View attachment 10913


Name - Aliana Xion






Age - 26





Class - Traveling Sorceress





Gender - Female





Strengths - Aliana has some the powers of the moon. It may not sound like much, but she can do quite a lot with this. She has a great control over gravity, but only in a small space. She may change the gravity of one person, to five. She can bend gravity to make the environment very “heavy” or “light”, cause objects to “fall” toward another object instead of the earth.


She may use this gravity manipulation on herself too, causing her to float, or even fly.
She may also manipulate one's sense of gravity, which is a very hard skill, and give them great vertigo. But with this, she can do it strongest with one person. If she was to use this on many people, it would be very hard, and less effective then to one.

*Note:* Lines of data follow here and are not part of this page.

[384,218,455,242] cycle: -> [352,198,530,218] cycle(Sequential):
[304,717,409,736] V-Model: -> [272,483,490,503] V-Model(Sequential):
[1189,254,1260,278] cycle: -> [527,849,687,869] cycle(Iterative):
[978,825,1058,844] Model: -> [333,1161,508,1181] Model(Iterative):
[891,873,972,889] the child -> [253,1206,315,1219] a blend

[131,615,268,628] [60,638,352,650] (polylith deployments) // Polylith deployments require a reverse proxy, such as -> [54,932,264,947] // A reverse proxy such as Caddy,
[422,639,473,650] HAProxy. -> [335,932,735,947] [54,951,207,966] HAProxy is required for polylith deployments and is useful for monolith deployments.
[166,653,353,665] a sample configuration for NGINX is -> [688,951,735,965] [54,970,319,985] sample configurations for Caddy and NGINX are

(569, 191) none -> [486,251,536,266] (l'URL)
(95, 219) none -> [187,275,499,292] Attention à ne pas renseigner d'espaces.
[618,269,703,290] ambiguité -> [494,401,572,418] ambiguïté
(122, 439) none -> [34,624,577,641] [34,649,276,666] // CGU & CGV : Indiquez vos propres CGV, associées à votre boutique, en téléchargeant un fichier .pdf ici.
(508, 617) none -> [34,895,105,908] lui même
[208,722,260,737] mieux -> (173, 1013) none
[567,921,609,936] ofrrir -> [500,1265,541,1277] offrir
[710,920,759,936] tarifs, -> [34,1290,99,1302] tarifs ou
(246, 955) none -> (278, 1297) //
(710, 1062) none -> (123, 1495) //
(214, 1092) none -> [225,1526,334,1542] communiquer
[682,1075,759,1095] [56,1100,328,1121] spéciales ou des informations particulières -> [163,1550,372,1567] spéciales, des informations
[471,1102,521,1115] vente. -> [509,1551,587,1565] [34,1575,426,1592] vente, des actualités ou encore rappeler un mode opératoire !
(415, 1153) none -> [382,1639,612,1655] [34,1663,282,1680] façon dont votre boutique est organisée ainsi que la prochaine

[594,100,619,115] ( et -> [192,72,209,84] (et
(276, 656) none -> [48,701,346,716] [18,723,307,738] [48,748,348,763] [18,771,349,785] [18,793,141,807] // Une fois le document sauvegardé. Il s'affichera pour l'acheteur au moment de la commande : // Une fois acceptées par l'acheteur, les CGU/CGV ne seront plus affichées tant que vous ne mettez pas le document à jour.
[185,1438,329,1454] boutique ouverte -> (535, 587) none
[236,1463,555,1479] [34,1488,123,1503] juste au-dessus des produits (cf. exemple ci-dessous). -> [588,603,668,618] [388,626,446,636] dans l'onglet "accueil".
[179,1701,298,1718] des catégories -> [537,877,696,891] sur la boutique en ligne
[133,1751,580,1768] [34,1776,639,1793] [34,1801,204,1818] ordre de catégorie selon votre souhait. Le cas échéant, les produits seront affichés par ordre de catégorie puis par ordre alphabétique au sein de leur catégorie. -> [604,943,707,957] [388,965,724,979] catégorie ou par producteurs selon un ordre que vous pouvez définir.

Then, she has this curious ability. She can take on the form of her purest moon-energy state. Known as a "Will-o-wisp", this is her greatest defense skill. Only during the night may she be this curious small blue energy orb, and she uses it to her advantage. In this state, she may come upon a pack of wolves, a couple of travelers, or may embark into the caves of a volcano and stay completely safe.
As being an orb of energy, she admits a large amount of light, easy to see in the darkest caves. Being found as an innocent fairy-like being, one will not harm her but grow curious over her. This is where she may deceive, or escape without a trace. She may lead someone over a cliff, for example, by making the curious follow her.





Weaknesses - With all this talk about gravity, it'd be a good time to mention Aliana can actually get vertigo quite easily if she gets in over her head with manipulating gravity. Being in her will-o-wisp state, she cannot use her powers of manipulation. She also can't transform into her will-o-wisp state during the day. Aliana must, quite literally, 'charge' during the night to reserve her powers for the day. She cannot use her powers fully during the day, but is still practicing to reserve her powers. She hasn't gotten very far at all, only able to change gravity over herself and no one else.





View attachment 10914


Personality - Aliana is a quiet, yet strong girl. She is still an innocent child, naive and inexperienced. Though mature from her granted power, she's not as... human as others. She does not understand sarcasm, jokes, or any means of 'street smarts'. She is very kind and generous, but too timid to even come forth to anyone. She is brave, but not in the way knights may be. She has many fears which she constantly tried to overcome.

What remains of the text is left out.